L'Uefa è pronta a stravolgere le norme che regolamentano il comportamento finanziario dei club europei. Ieri il New York Times ha pubblicato delle indiscrezioni su quelle che sarà il modello sostitutivo del Fair Play Finanziario, stabilito dopo oltre un anno di trattative e consultazioni. Secondo il quotidiano statunitense il 7 aprile (giorno in cui la Roma affronterà il Bodø/Glimt in Norvegia per l'andata dei quarti di finale in Conference League), il Comitato Esecutivo Uefa si riunirà per votare le nuove norme, e rispetto al vecchio FPF che aveva voluto Platini, le differenze saranno sostanziali.

Uno degli obiettivi principali sarà chiaramente quello di limitare le spese dei club, garantendo la stabilità finanziaria tra uscite e ricavi. Nel dettaglio, i costi relativi alle squadre non dovranno superare il 70% dei ricavi, ma non da subito: per permettere alle società di adeguarsi al nuovo regolamento, inizialmente le squadre potranno spendere fino al 90%, potendo persino superare di 10 milioni il tetto spese se i bilanci sono sani e privi di violazioni precedenti, per arrivare alla soglia del 70 entro tre stagioni.

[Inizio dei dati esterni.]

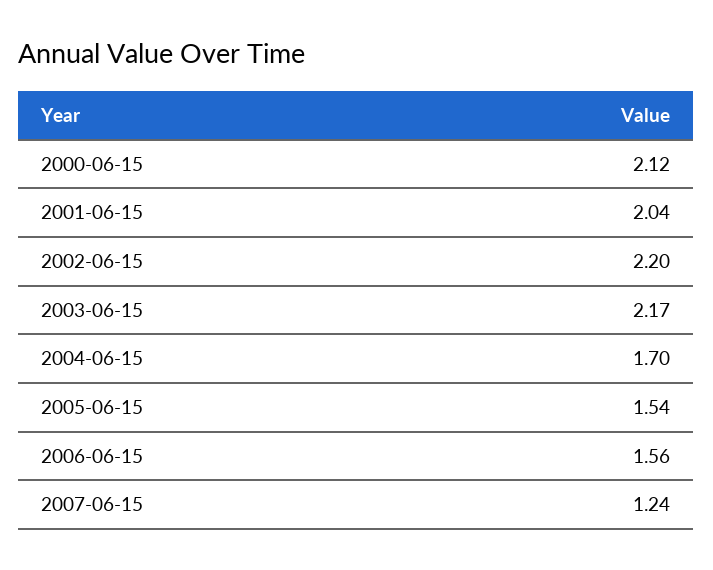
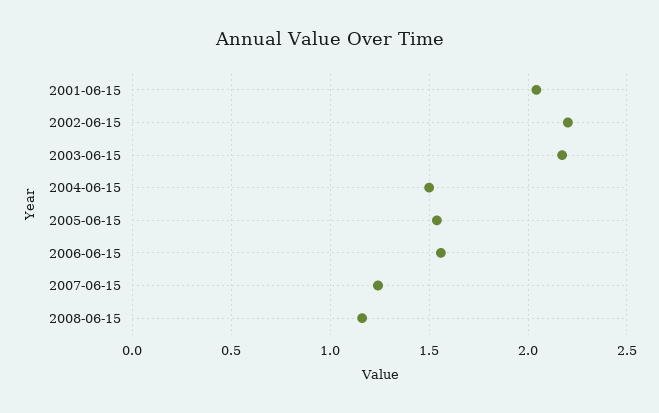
2000-06-15: 2.12 -> none
2004-06-15: 1.7 -> 1.5
2008-06-15: none -> 1.15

Per evitare un nuovo caso "Manchester City-Qatar", saranno maggiori anche i controlli sulle sponsorizzazioni.

Ipotesi retrocessioni

Novità anche per quello che riguarda le sanzioni per chi violerà il regolamento. Oltre alle multe, al vaglio l'ipotesi di retrocessioni: in caso di violazioni una squadra potrebbe essere mandata dalla Champions League all'Europa League e, con i nuovi format in vigore dal 2024, si pensa anche a dei punti di penalizzazione per le partecipanti.